Regionalisation does not happen overnight and is closely linked to political, social and economic factors within a given region. Despite the obstacles that need to be overcome in the Middle East, major vendors such as HP are already laying the foundations for the eventual regionalisation of the IT channel.

HP is working hand-in-hand with key distribution partners to drive a regional approach to channel logistics and improve efficiency throughout the supply chain in the Middle East and Africa (MEA). Jebel Ali Free Zone looks set to play a primary role as HP evaluates the potential for stocking hubs in the region and the most efficient way to supply in-country distribution operations.
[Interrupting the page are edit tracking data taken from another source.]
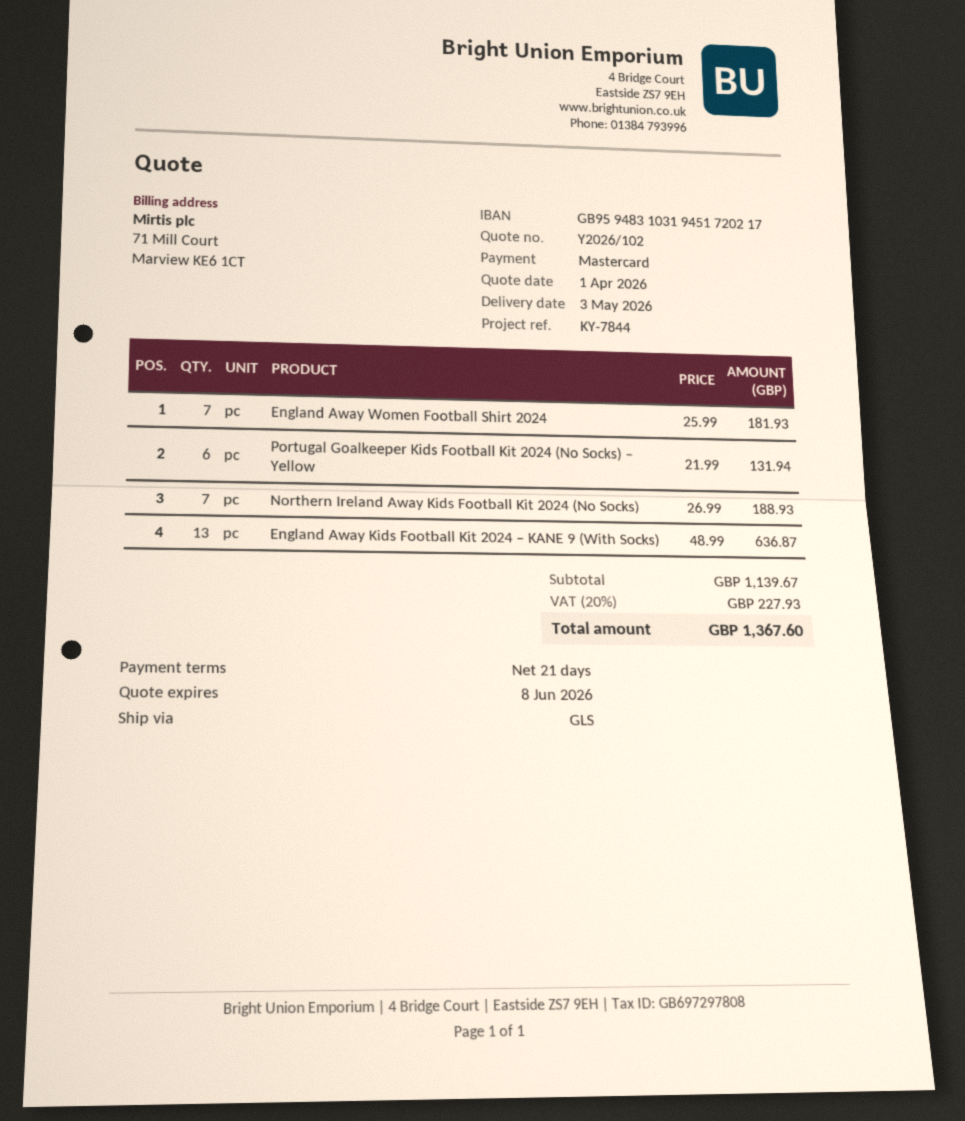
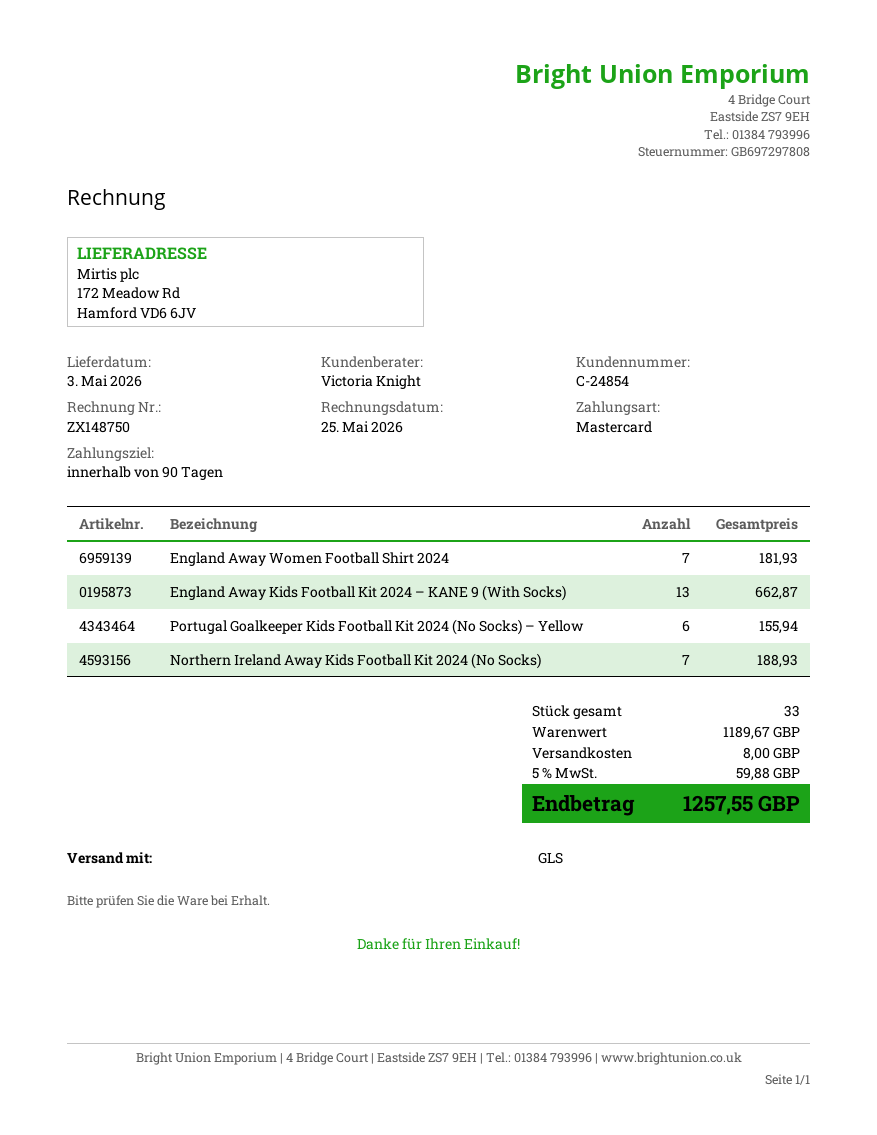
payment terms: 21 days -> 90 days
Portugal Goalkeeper Kids Football Kit 2024 (No Socks) – Yellow: 6 for 131.94 -> 6 for 155.94
England Away Kids Football Kit 2024 – KANE 9 (With Socks): 13 for 636.87 -> 13 for 662.87
subtotal: 1139.67 -> 1189.67
shipping: none -> 8.00
tax: 20% = 227.93 -> 5% = 59.88
total: 1367.60 -> 1257.55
“I want to differentiate between the first leg of logistics and the second leg,” said Christoph Schell, SPO manager for the ISE region at HP. “The first leg involves HP shipping finished goods from the point of manufacturing to a hub. The second leg is HP or a partner shipping the product to the final country of distribution.”

During the last year, HP has worked hard on the second logistics leg, encouraging distributors from across MEA to set up an operation in Jebel Ali and consolidate shipments there. HP is now looking at how it can expand the role of Jebel Ali for the first leg of logistics.

Schell explains: “We currently have one category of HP products that is moved directly from the manufacturing site to Jebel Ali: low-end inkjet printers. On the desktop PC side, we stopped doing this when the assembly facility in Saudi Arabia opened. With that facility in place, there was no need to have a hub stocking desktop PCs at Jebel Ali. We are now looking closely at notebooks and Intel-based servers and over time I believe we will follow the set-up we have with inkjet printers.”

“If we do decide to have a finished goods inventory hub in Jebel Ali for these products, it will have a big boost in terms of lead times and turnaround times for all those partners that are driving regionalisation with us,” he added.

One of the positive impacts of improvements in the logistics model is the usage of credit lines by major distributors according to Schell. Distributors that pay 100% of the amount due for a shipment within 14 days of purchase from HP receive a 2% discount.

“In the past some distributors were reluctant to do this because it meant they had to pay for the goods before they physically received them,” added Schell. “The enhanced model changes that.”

Regionalisation will be a driving force in the evolution of IT channels in the Middle East and Africa and distributors need to set their stall out early and decide exactly how they want to develop their business in the long-term.